L'homme et l'œuvre: voici le fil directeur, mais peut-être aussi le plus grand danger de ce genre cinématographique de plus en plus prisé. Trop souvent, la complexité du projet esthétique, politique ou scientifique sera comme évacuée, l’œuvre se voyant expliquée à partir de certains épisodes sélectionnés dans la biographie, comme si elle était, d’abord, le produit d'un tempérament artistique, souvent tragique et tourmenté. Pourtant, si l'œuvre se trouve ainsi nivelée aux simples aléas de la vie, c'est l'homme, le génie, le Redoutable1créateur, qui, en retour, est mystifié...
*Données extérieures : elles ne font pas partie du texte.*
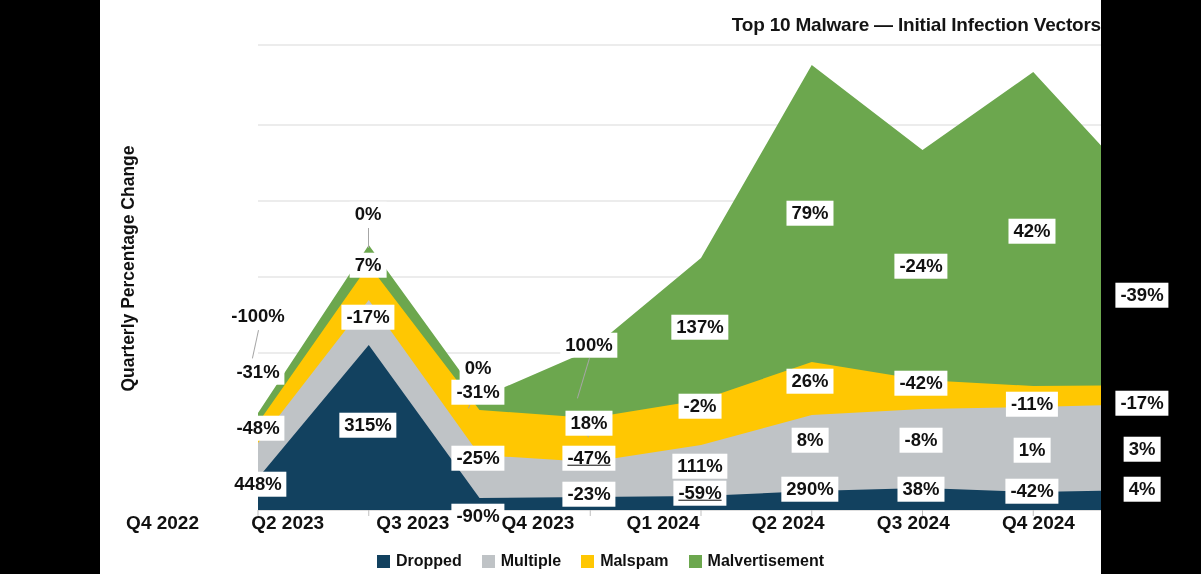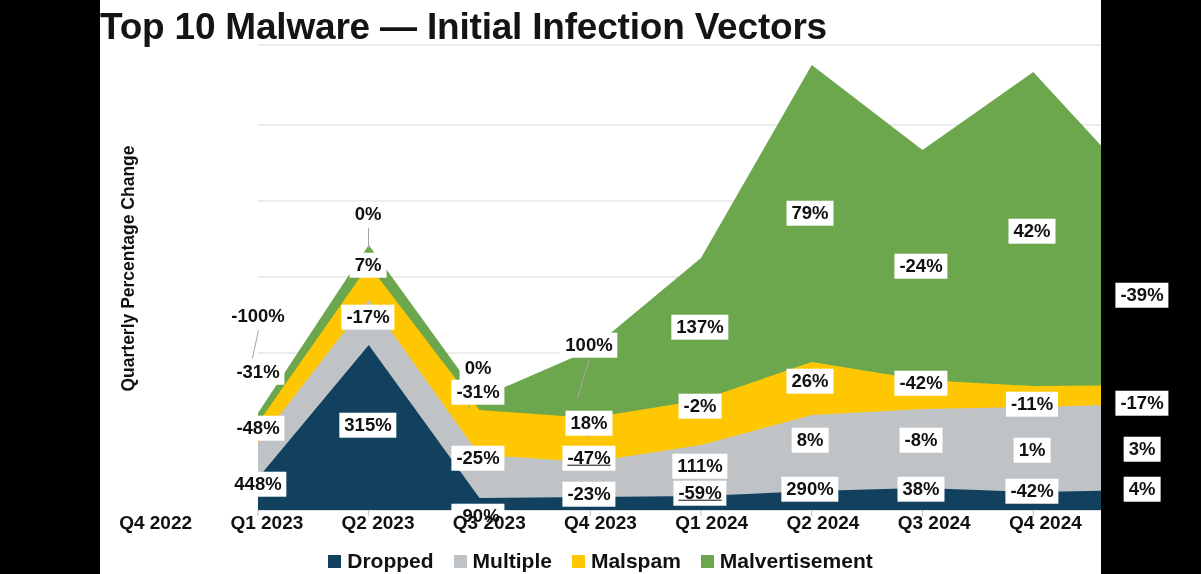--- a/index.html
+++ b/index.html
@@ -7,8 +7,8 @@
   #frame{position:relative;width:1201px;height:574px;background:#000;}
   #canvas{position:absolute;left:100px;top:0;width:1001px;height:574px;background:#fff;}
   #chart-title{
-    position:absolute;left:0;top:6px;width:1001px;text-align:left;
-    font-size:37px;font-weight:bold;color:#141414;letter-spacing:-0.2px;
+    position:absolute;left:0;top:14px;width:1001px;text-align:right;
+    font-size:19px;font-weight:bold;color:#141414;letter-spacing:-0.2px;
     font-family:"Liberation Sans",sans-serif;white-space:nowrap;
   }
   #y-axis-title{

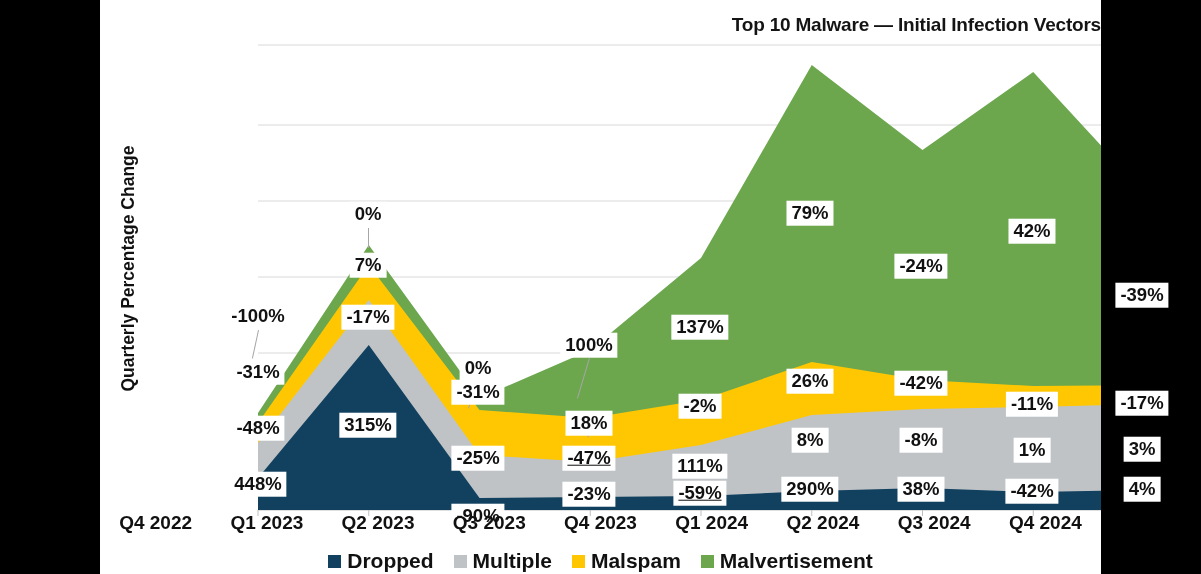--- a/index.html
+++ b/index.html
@@ -128,7 +128,6 @@
 
     <div id="x-axis">
         <div class="x-tick">Q4 2022</div>
-        <div class="x-tick">Q1 2023</div>
         <div class="x-tick">Q2 2023</div>
         <div class="x-tick">Q3 2023</div>
         <div class="x-tick">Q4 2023</div>

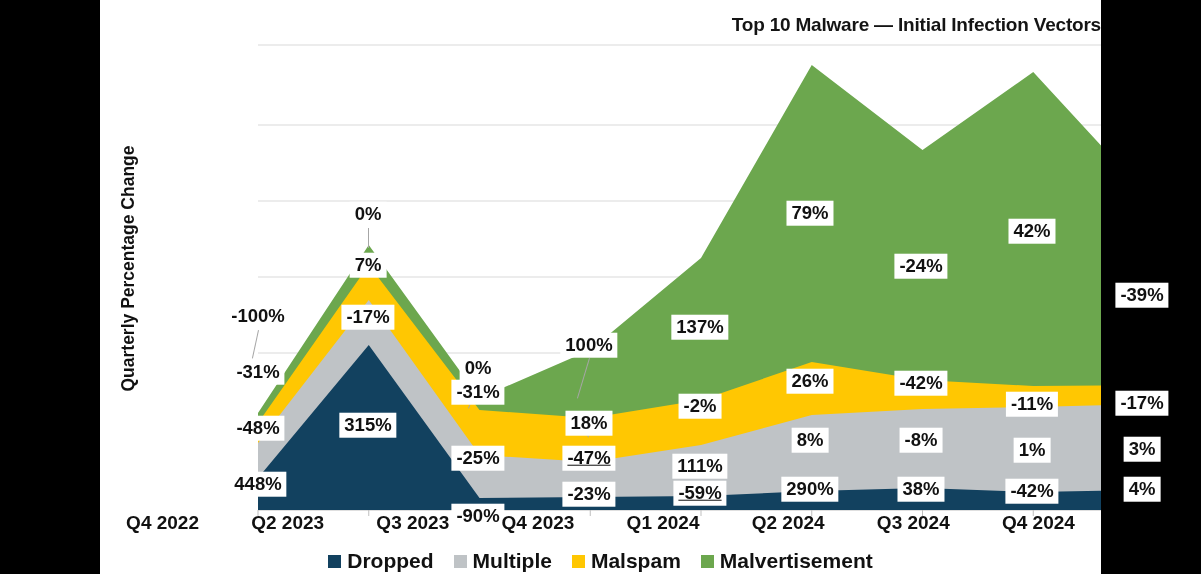--- a/index.html
+++ b/index.html
@@ -32,7 +32,7 @@
   }
   .legend-item{display:flex;align-items:center;gap:6px;}
   .legend-swatch{width:13px;height:13px;display:inline-block;}
-  .legend-label{font-size:21px;font-weight:bold;color:#111;font-family:"Liberation Sans",sans-serif;white-space:nowrap;}
+  .legend-label{font-size:16px;font-weight:bold;color:#111;font-family:"Liberation Sans",sans-serif;white-space:nowrap;}
   .dlabel{
     position:absolute;background:#fff;color:#111;
     font-size:18.5px;font-weight:bold;font-family:"Liberation Sans",sans-serif;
On pardonnera alors le mépris de Rodin à l'égard de sa compagne, les déboires de Gainsbarre et les caprices d'un Yves Saint Laurent: ce sont là les conditions de possibilité de l'œuvre de génie.

Ne pourrait-on toutefois pas envisager une approche du biopic qui ne tende pas à réduire l'œuvre tout en mystifiant l'homme?

Sans être les premiers (Saint Laurent est une merveille sur ce point), Michel Hazanavicius et Mathieu Amalric proposent précisément, par des biais différents et originaux, de déjouer l'illusion explicative de l'œuvre par l'homme. Dans Le Redoutable, cela s'exprime notamment par le recours au pastiche et par le refus de représenter Godard en train de produire son œuvre; dans Barbara, la mise en abyme, la confusion du factuel et du fictionnel rappellent que le film est d’abord une construction du réel, et qu'il ne saurait s'y substituer par une compilation de faits ordonnés selon une logique causale et chrono-logique, enfermant, d’un même mouvement, la vie, la psychologie et l’œuvre des personnes représentées.